И я закричал в голос:
– Помогите! Помогите!
Тут мне надо быть предельно точным. Это записи, которые я набросал, многому меня научили; прежде всего тому, что никому не дано выложить всю правду, тем паче что у меня слова ложатся хуже, чем краски. И все же те следующие несколько минут, которые я, охваченный паническим ужасом, провел тогда один в темноте, решили всю мою жизнь. Мой крик о помощи был криком крысы в зубах терьера, безнадежный вопль, непроизвольный сигнал о чинимой жестокости. Больше ничего мой инстинктивный вопль не означал; он говорил: вот плоть, которой от природы суждено страдать, и она страдает. Я кричал, не надеясь, что меня услышат, кричал, уже примирившись с запертой дверью, застенком, отнятым небом.

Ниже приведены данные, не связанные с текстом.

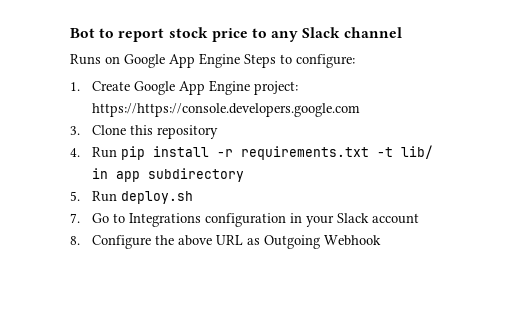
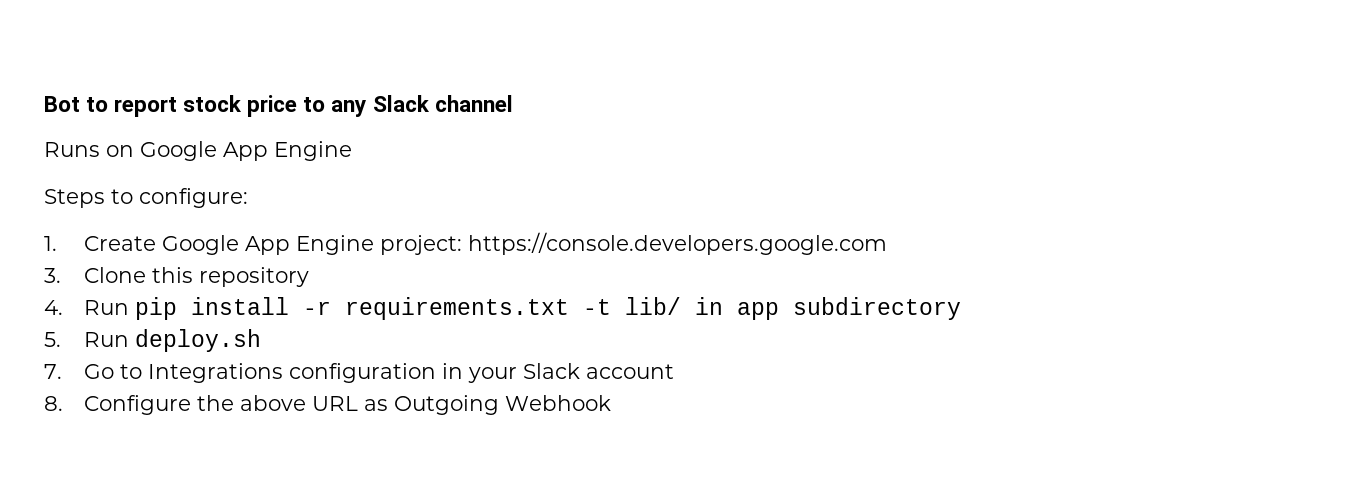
(240, 60) none -> (352, 151) //
[92,103,361,117] https://https://console.developers.google.com -> [467,232,887,255] https://console.developers.google.com

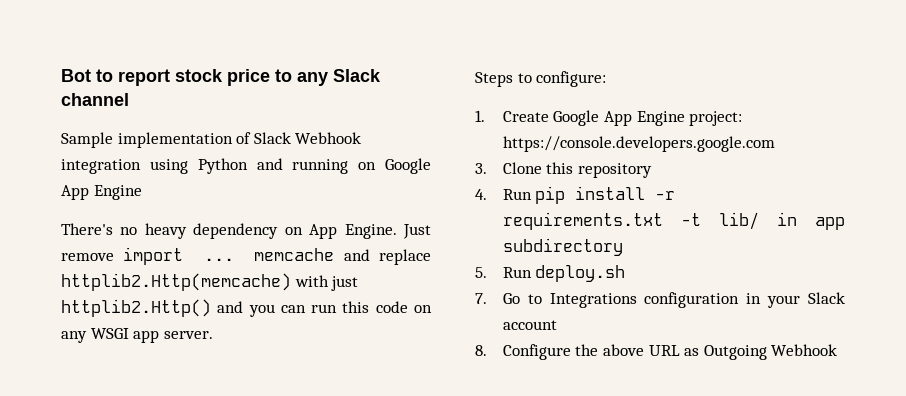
[44,141,352,161] Runs on Google App Engine -> [61,132,362,148] [61,158,431,174] [61,185,142,200] [61,223,431,239] [61,247,431,265] [61,273,359,291] [61,299,432,317] [61,328,213,343] Sample implementation of Slack Webhook integration using Python and running on Google App Engine // There's no heavy dependency on App Engine. Just remove import ... memcache and replace httplib2.Http(memcache) with just httplib2.Http() and you can run this code on any WSGI app server.

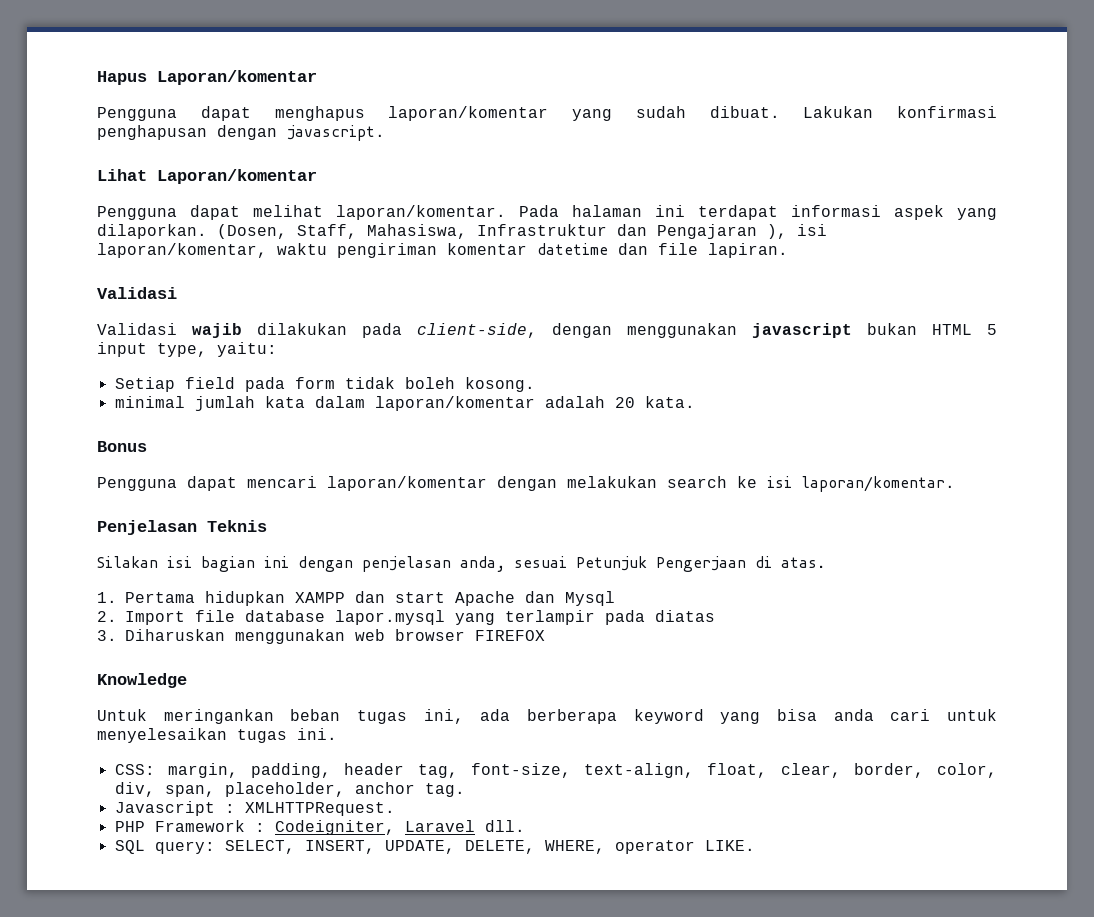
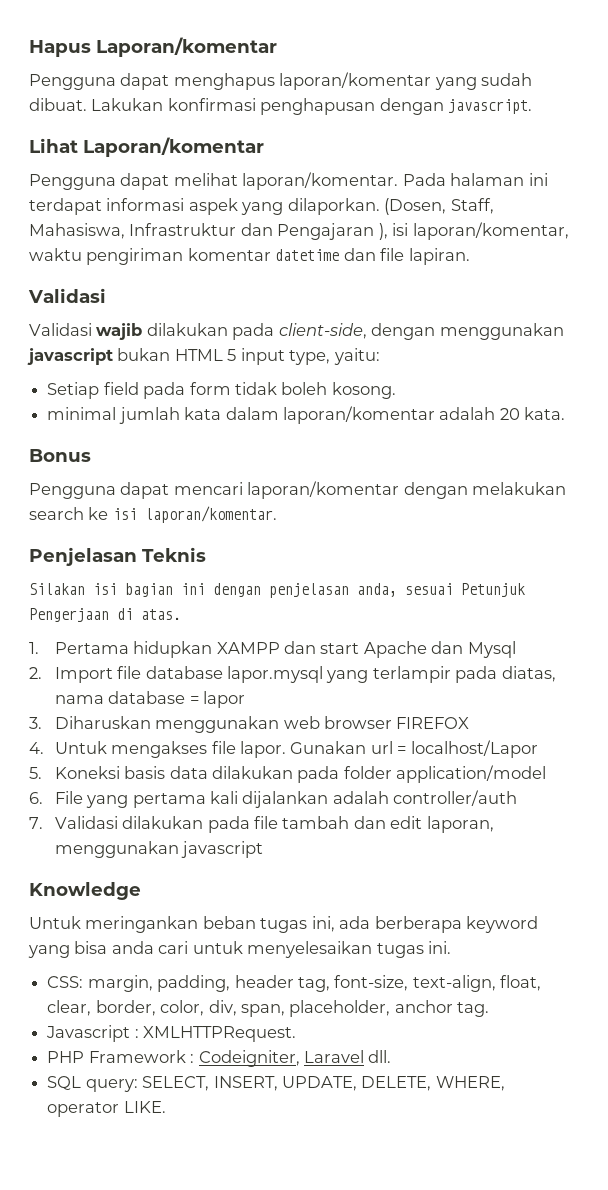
[655,610,715,622] diatas -> [501,666,556,682] [54,691,246,708] diatas, nama database = lapor
(545, 635) none -> [29,740,538,758] [29,765,547,783] [29,790,518,808] [29,816,494,833] [54,841,264,858] // 4. Untuk mengakses file lapor. Gunakan url = localhost/Lapor // 5. Koneksi basis data dilakukan pada folder application/model // 6. File yang pertama kali dijalankan adalah controller/auth // 7. Validasi dilakukan pada file tambah dan edit laporan, menggunakan javascript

Но сам крик меняет кричащего. Разве крыса рассчитывает на помощь? Если уж узник дошел до крика, он волей-неволей ищет то место, откуда может прийти помощь, потому что тот, кто, крича, мечется по клетке, одержимый кошмарами, с огненным дыханием и галопирующим сердцем, стал уже другим существом, которое, зная, что погибает, всматривается не физически, а запредельными глазами в каждую точку, каждую стенку, каждый угол внешнего мира.
– Помогите!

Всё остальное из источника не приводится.